Departments: dev, qa, production, infrastructure
Structure:
├── /pool/development
│ └── All non-prod VMs
├── /pool/qa
│ └── Test environments
├── /pool/production
│ └── Production workloads (restricted)
└── /pool/infrastructure
└── DNS, monitoring, etc.
Groups and roles:
- developers → /pool/development (Developer)
- qa-engineers → /pool/qa (Developer)
- sre-team → /pool/production (PVEVMUser)
- sre-leads → /pool/production (PVEVMAdmin)
- infra-admins → / (PVEAdmin)

Audit Logging

Track who did what:

Task History

Terminal window
# Recent tasks (via API)
pvesh get /cluster/tasks
# Node-specific tasks
pvesh get /nodes/pve1/tasks

Web UI: Datacenter → Tasks → Filter by user

System Logs

Terminal window
# Auth logs
journalctl -u pveproxy | grep auth
# API access logs
tail -f /var/log/pveproxy/access.log

External Audit

For compliance, forward logs:

Terminal window
# Syslog forwarding
echo "*.* @syslog-server:514" >> /etc/rsyslog.d/remote.conf
systemctl restart rsyslog

Quotas and Limits

Prevent resource exhaustion:

Pool Quotas

Not built-in, but enforceable via custom roles and monitoring:

Terminal window
# Create role without VM.Allocate
pveum role add PoolUser --privs "VM.Console VM.PowerMgmt VM.Monitor"
# Users can use VMs but not create new ones
# Admins create VMs, assign to pool

VM Resource Limits

Terminal window
# Limit CPU
qm set 100 --cpulimit 2 # Max 2 cores worth
# Limit memory
qm set 100 --memory 4096 --balloon 2048
# Limit disk I/O
qm set 100 --bwlimit "backup=10240,restore=10240"

Storage Quotas

Ceph/ZFS can enforce quotas:

Terminal window
# ZFS quota
zfs set quota=100G rpool/data/customer-a
# Ceph quota
ceph osd pool set-quota customer-pool max_bytes 107374182400

Security Checklist

User Management:
[ ] No shared accounts
[ ] Each person has individual user
[ ] Users in appropriate groups
[ ] Unused users disabled/deleted
Roles:
[ ] Custom roles for common use cases
[ ] No one uses Administrator role directly
[ ] Principle of least privilege applied
Pools:
[ ] Resources organized into pools
[ ] Permissions at pool level (not individual VMs)
[ ] Clear ownership per pool
API Tokens:
[ ] Automation uses tokens, not passwords
[ ] Tokens have specific purposes
[ ] Tokens documented
[ ] Unused tokens revoked
Audit:
[ ] Logs retained appropriately
[ ] Regular review of access
[ ] Alerts on sensitive operations

Token Rotation

Regular token rotation:

Terminal window
# Create new token
pveum user token add admin@pam ansible-v2 --privsep 0
# Update automation to use new token
# Verify new token works
# Remove old token
pveum user token remove admin@pam ansible-v1

Schedule this quarterly or when personnel changes.

The Lesson

Access control is a product.

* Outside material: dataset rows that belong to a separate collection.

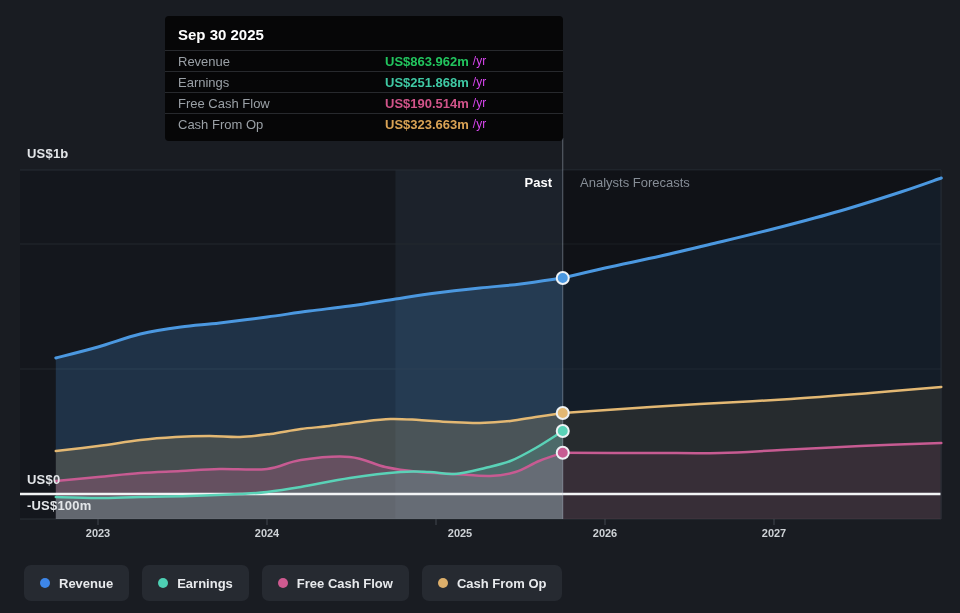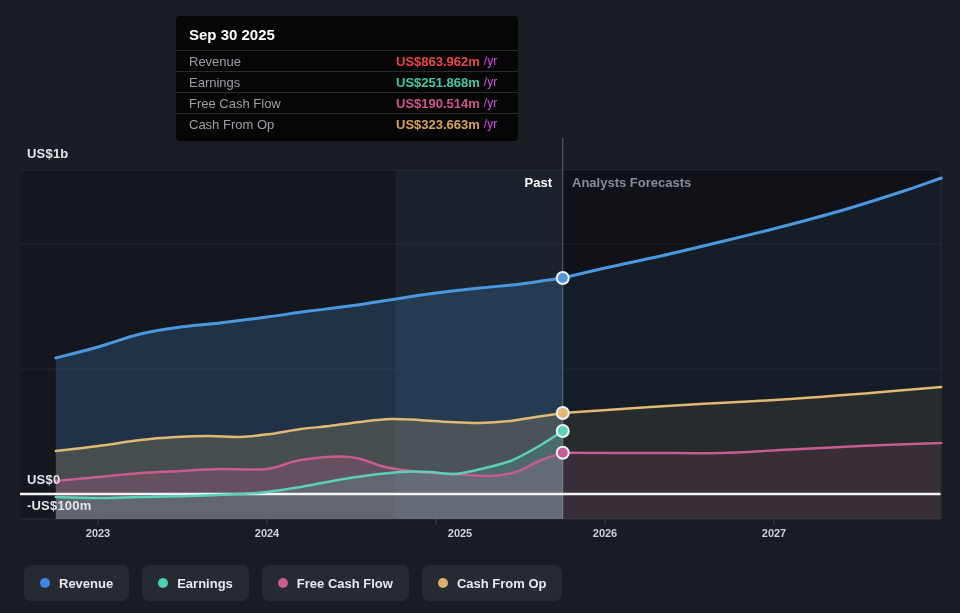--- a/index.html
+++ b/index.html
@@ -11,8 +11,8 @@
   .past-label{position:absolute;top:175px;color:#ffffff;font-size:13px;font-weight:bold;}
   .forecast-label{position:absolute;top:175px;color:#868d96;font-size:13px;font-weight:bold;}
   
-  .tooltip{position:absolute;left:165px;top:16px;width:342px;background:#060607;border-radius:4px;
-           box-sizing:border-box;padding-bottom:7px;margin-left:11px;}
+  .tooltip{position:absolute;left:165px;top:16px;width:398px;background:#060607;border-radius:4px;
+           box-sizing:border-box;padding-bottom:7px;}
   .tooltip-title{color:#ffffff;font-size:15px;font-weight:bold;padding:10px 13px 7px 13px;}
   .tooltip-row{display:flex;align-items:center;height:20px;border-top:1px solid #27292d;
                font-size:13px;padding:0 13px;}

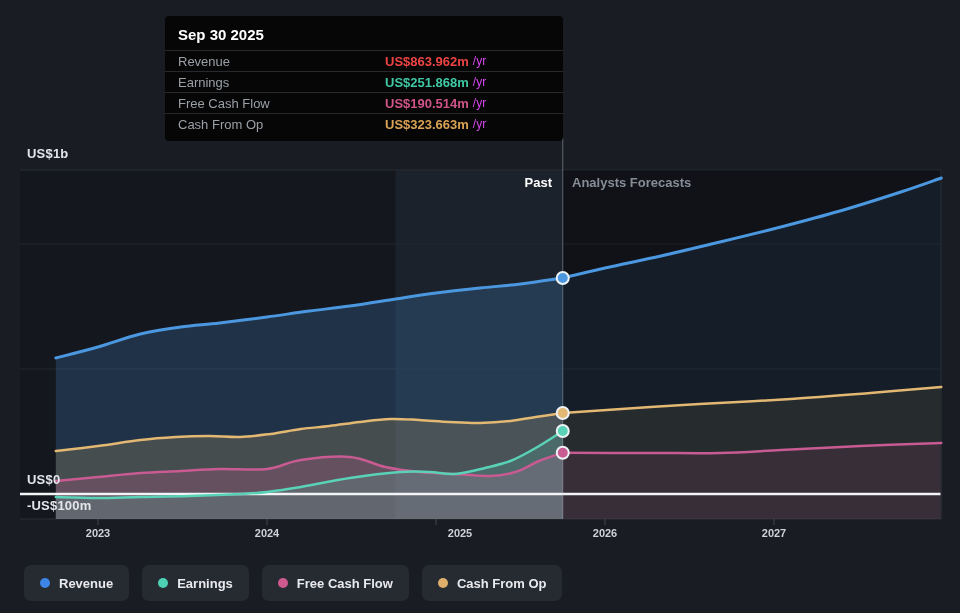--- a/index.html
+++ b/index.html
@@ -86,7 +86,7 @@
     <div class="tooltip-title">Sep 30 2025</div>
     <div class="tooltip-row">
       <span class="tlabel">Revenue</span>
-      <span class="tvalue" style="color: #ef4444;">US$863.962m</span>
+      <span class="tvalue" style="color: #22c55e;">US$863.962m</span>
       <span class="tsuffix">/yr</span>
     </div>
     <div class="tooltip-row">

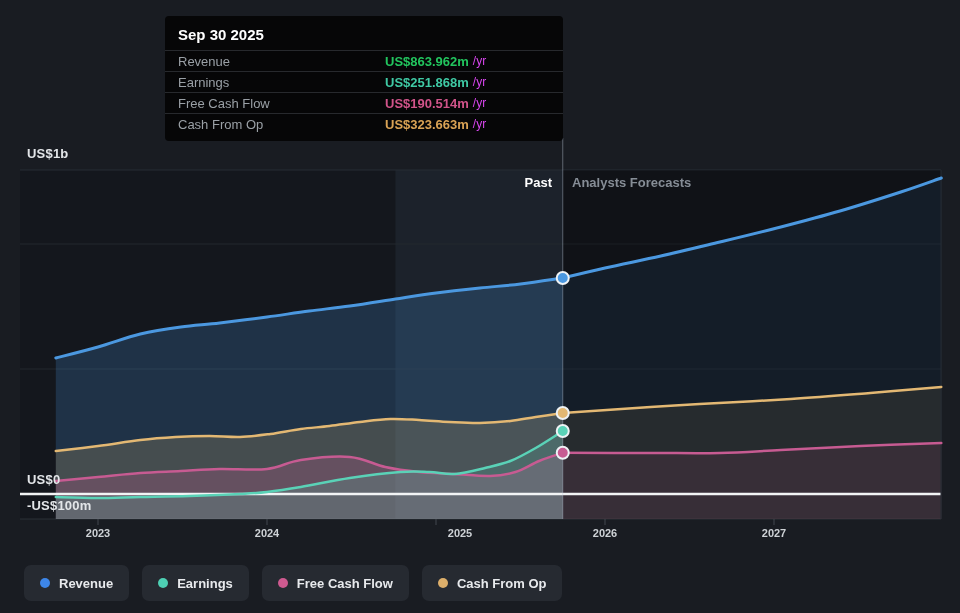--- a/index.html
+++ b/index.html
@@ -9,7 +9,7 @@
   .axis-label{position:absolute;color:#e3e6e9;font-size:13px;font-weight:bold;letter-spacing:.2px;}
   .year-label{position:absolute;top:527px;transform:translateX(-50%);color:#ced2d6;font-size:11px;font-weight:bold;}
   .past-label{position:absolute;top:175px;color:#ffffff;font-size:13px;font-weight:bold;}
-  .forecast-label{position:absolute;top:175px;color:#868d96;font-size:13px;font-weight:bold;}
+  .forecast-label{position:absolute;top:175px;color:#868d96;font-size:13px;font-weight:normal;margin-left:8px;}
   
   .tooltip{position:absolute;left:165px;top:16px;width:398px;background:#060607;border-radius:4px;
            box-sizing:border-box;padding-bottom:7px;}

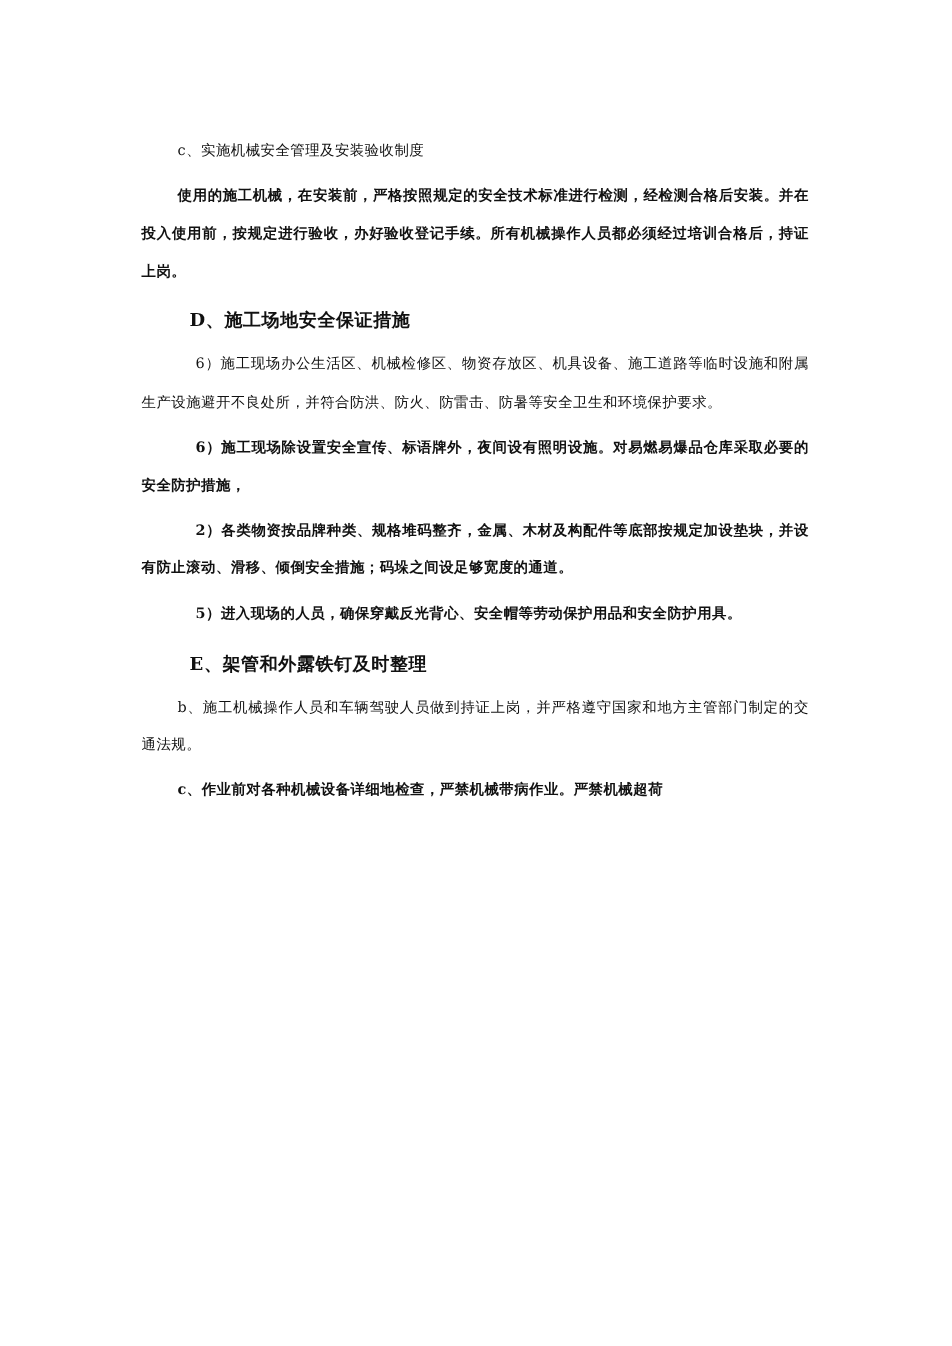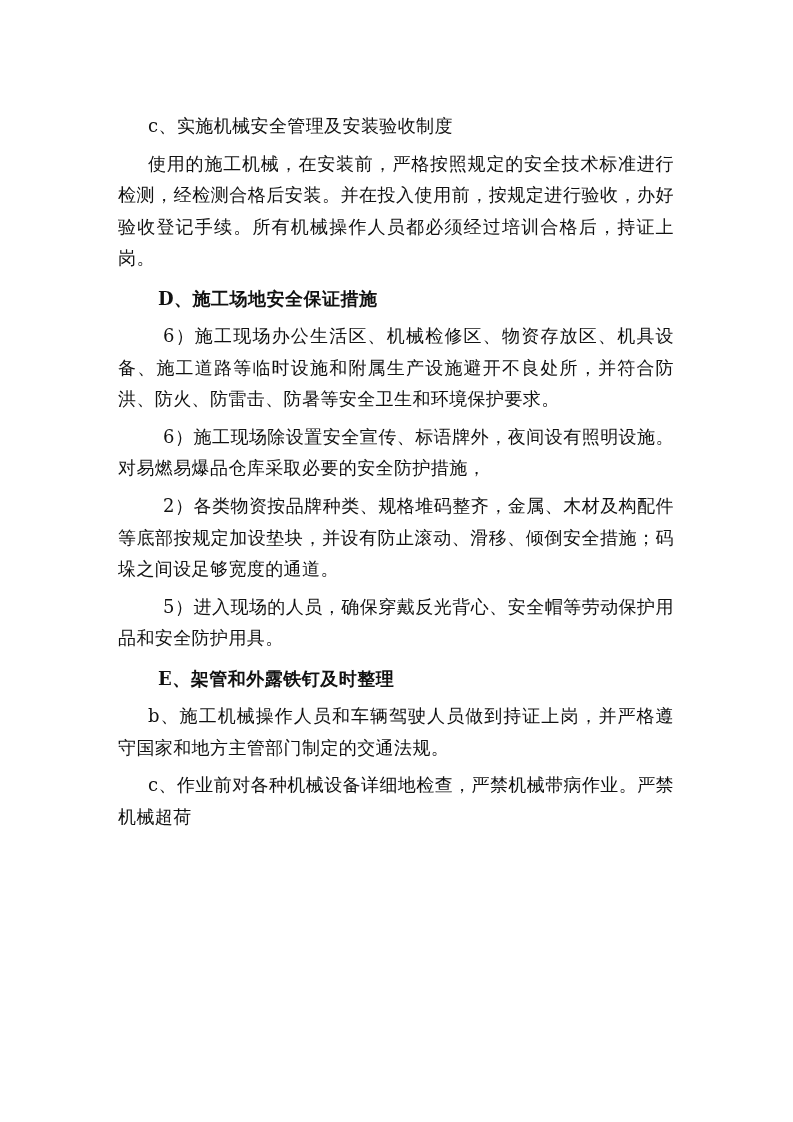--- a/index.html
+++ b/index.html
@@ -6,7 +6,7 @@
   body { width: 793px; height: 1122px; position: relative; overflow: hidden;
          font-family: "DejaVu Serif", "Liberation Serif", serif; color: #111; }
   .page { position: absolute; left: 118px; top: 110px; width: 556px; }
-  .p { font-size: 18px; line-height: 31.6px; margin: 0 0 0 0; text-indent: 0; letter-spacing: 0.4px; text-align: justify; }
+  .p { font-size: 12px; line-height: 31.6px; margin: 0 0 0 0; text-indent: 0; letter-spacing: 0.4px; text-align: justify; }
   .p + .p { margin-top: 6px; }
   .indent { text-indent: 30px; }
   .indent-sub { text-indent: 45px; }

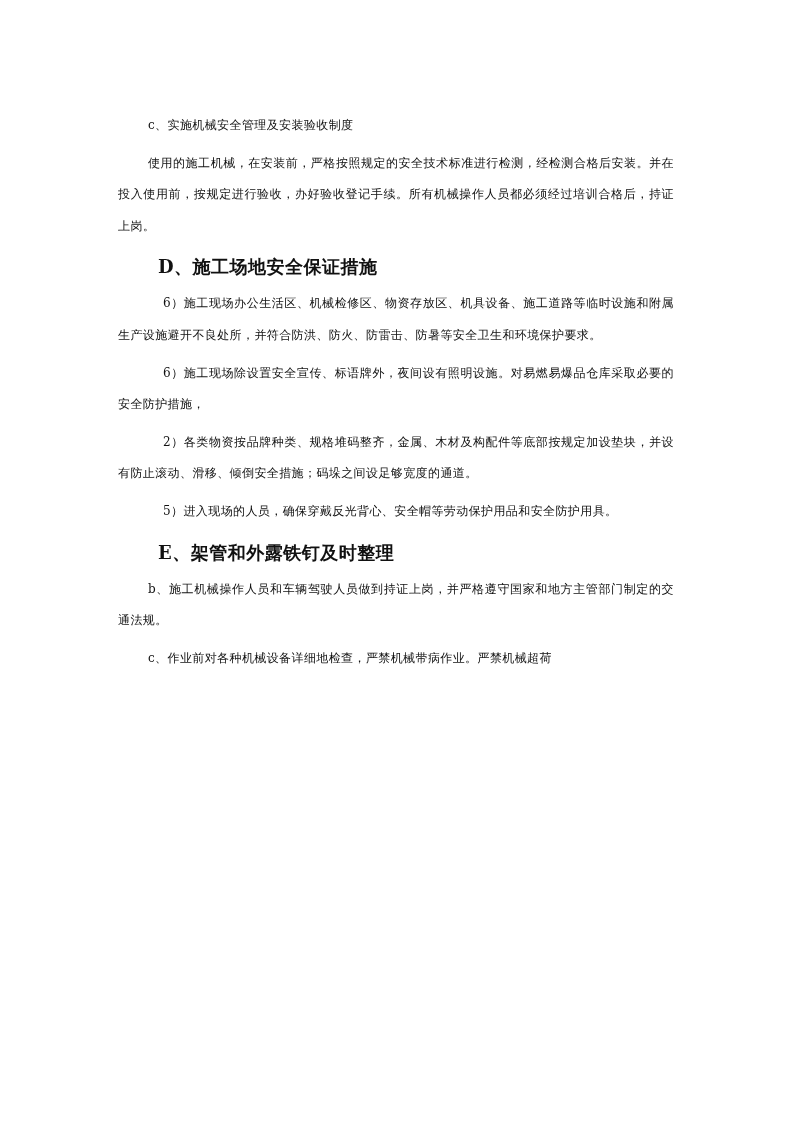--- a/index.html
+++ b/index.html
@@ -7,7 +7,7 @@
          font-family: "DejaVu Serif", "Liberation Serif", serif; color: #111; }
   .page { position: absolute; left: 118px; top: 110px; width: 556px; }
   .p { font-size: 12px; line-height: 31.6px; margin: 0 0 0 0; text-indent: 0; letter-spacing: 0.4px; text-align: justify; }
-  .p + .p { margin-top: 6px; }
+  .p + .p { margin-top: 6px; font-weight: bold; }
   .indent { text-indent: 30px; }
   .indent-sub { text-indent: 45px; }
   .h { font-size: 18px; font-weight: bold; line-height: 34px; margin: 8px 0 4px 40px; letter-spacing: 0.5px; }

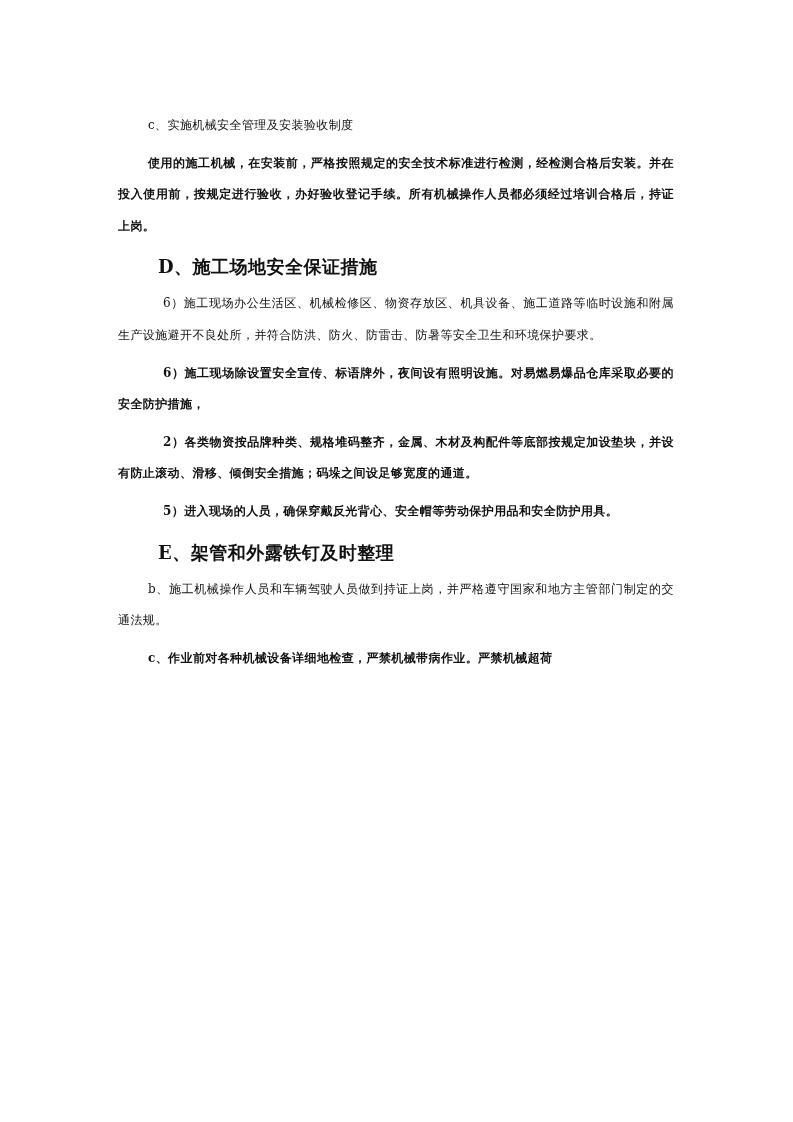--- a/index.html
+++ b/index.html
@@ -10,7 +10,7 @@
   .p + .p { margin-top: 6px; font-weight: bold; }
   .indent { text-indent: 30px; }
   .indent-sub { text-indent: 45px; }
-  .h { font-size: 18px; font-weight: bold; line-height: 34px; margin: 8px 0 4px 40px; letter-spacing: 0.5px; }
+  .h { font-size: 15px; font-weight: bold; line-height: 34px; margin: 8px 0 4px 40px; letter-spacing: 0.5px; }
 </style>
 </head>
 <body>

It needs to be designed.

The lazy approach:

  • Everyone is admin
  • One shared account
  • Permissions “we’ll figure out later”

The result:

  • No audit trail
  • Blast radius is entire cluster
  • Personnel change = security nightmare

The designed approach:

  • Users in groups
  • Groups have roles
  • Roles are minimal
  • Resources in pools
  • Permissions at pool level
  • Automation uses tokens
  • Regular access reviews

Access control isn’t overhead — it’s what makes multi-tenancy possible. Design it upfront, enforce it consistently, and review it regularly.